If we want to be able to explain more complex behavior, we have to
establish and test accurate models of simple behaviors first. This needs
a much more systematic approach than in the sleep study. The sleep study
was an example of Big, Expensive, Sloppy Science. What we need is small,
economical, careful science.

As Bill Leach pointed out, if you want to understand any system you have
to study it in a normal condition. You don't learn much about VCRs if
the only ones you have ever seen are broken.
----------------------------------------------------------------------
Bruce Abbott (950116.1730 EST) --

What a magnificent panorama (or should I say zoo?) of statistical
analysis. I think you're going to be ready for anything that your
colleagues can throw at you.

I second Rick's motion that you do the kind of analysis that tries to
sort out "contributions to variance." Obviously, the two non-controlled
cursors are going to account for very nearly all of the variance in
handle position (or vice versa), with the controlled cursor contributing
essentially nothing. I've maintained that standard practices are
perfectly designed to reject controlled variables from consideration,
and you've illustrated this perfectly. But it would be nice to have the
numbers -- say a factor analysis (being statistically deprived, I hope
I'm not talking gibberish).

The question of how to handle the disturbances is still up in the air.
Since controlled variables are normally not recognized, the effects of
disturbances on them are also not normally recognized (especially since
they have hardly any effect). Anyway, most causes of perturbations are
not visible even to the experimenter. So what should we do? Leave the
disturbances hidden? Or present them as part of the situation to be
explained? One compromise that is realistic would be simply to present
the disturbance numbers without mentioning how they affect the cursors.
In that case, the analysts would almost certainly conclude that the
disturbances are the stimuli (even if they can't be perceived), and
conclude that the cursors on the screen doesn't have anything to do with
the behavior (or at least that the controlled one doesn't).

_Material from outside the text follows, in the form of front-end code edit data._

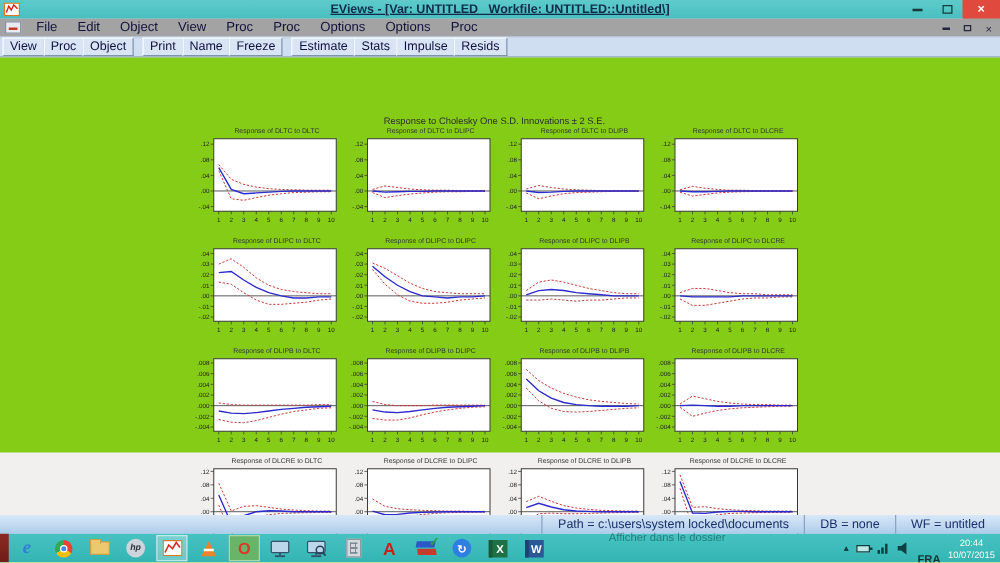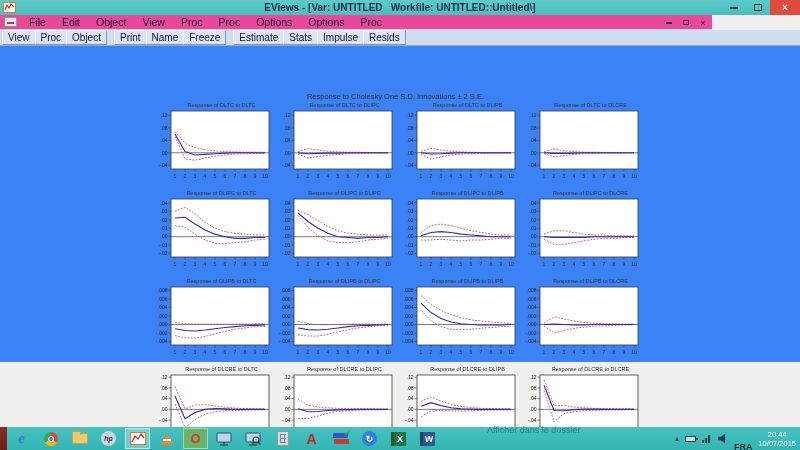"EViews - [Var: UNTITLED Workfile:" .title-text { text-decoration: none -> underline }
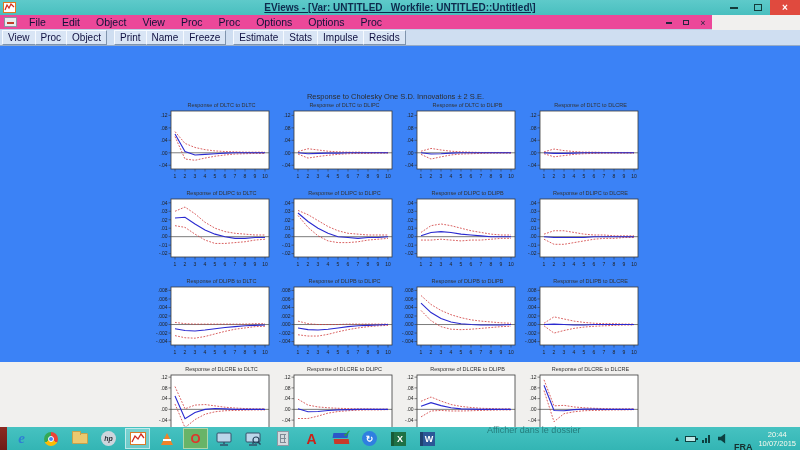"File" .menubar { background: #ec4899 -> #a3a3a3; width: 712px -> 800px }
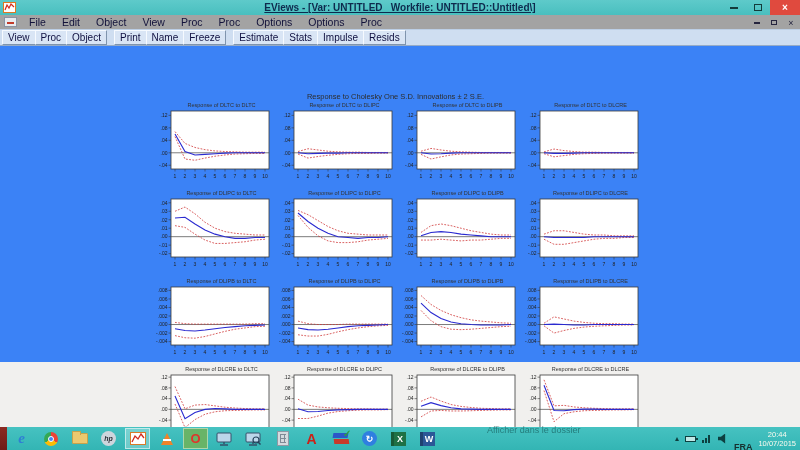"Response to Cholesky One S.D." .client { background: #3b82f6 -> #84cc16 }
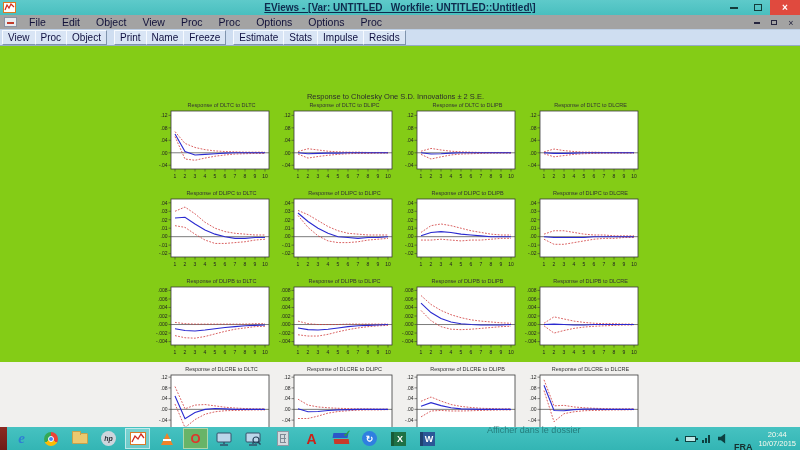"Path = c:\users\system locked\documents" div.statusbar { html: none -> <div> <div>Path = c:\users\system locked\documents</div> <div>DB = none</div> <div>WF = untitled</div> </div> }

One way to make it almost impossible to guess what the connection is
would be to use five or six disturbance tables, and link them to the
three cursors by various paths -- for example, the effective disturbance
of C1 could be 0.5*D1 + 1.3*D3 - 1.0*D4, and so forth.

But no, let's keep it simple. As I said, anyone who comes up with the
right solution is a recruit anyway.

RE: the residual plot.

I don't know what Minitab defines as "control." The residuals you show
are only about +/- 10 pixels (if that's what the numbers mean). To
evaluate the degree of control, you need to compare the residuals with
the ones obtained when the output is not working, or with an
independently-generated random output. Under the hypothesis of no
control, you would expect the output action to add in quadrature to the
disturbance. This would lead to a certain expected RMS amplitude of the
cursor movement. The hypothesis of no control is disproven by showing
that the actual cursor movement is significantly less than it would have
been without control. See the "stability factor" in my "Spadework"
article.

RE: Normal quantile plot.

This is an important measure of the residuals. If the model were leaving
out some important systematic aspect of the behavior, we would expect
some systematic pattern of errors. But if, as you conclude, the
distribution of residuals follows the normal curve of error, it's
reasonable to say that the control system is being limited by random
errors, and refinements of the model are not likely to produce much
improvement. Basically, this plot says we're about as close as we're
going to get in modeling this simply kind of behavior. Nice to know.

     The PCT analysis on these first 1800 observations yielded the same
     cursor-handle correlations as reported by Minitab. The model fit
     gave k = 0.0991with an RMS error of 4.0 pixels and a correlation
     between model and data of0.9978.

... And that's nice to know, too!
-----------------------------------------------------------------------
Got to go babysit grandchildren -- more later.

Best to all,

Bill P.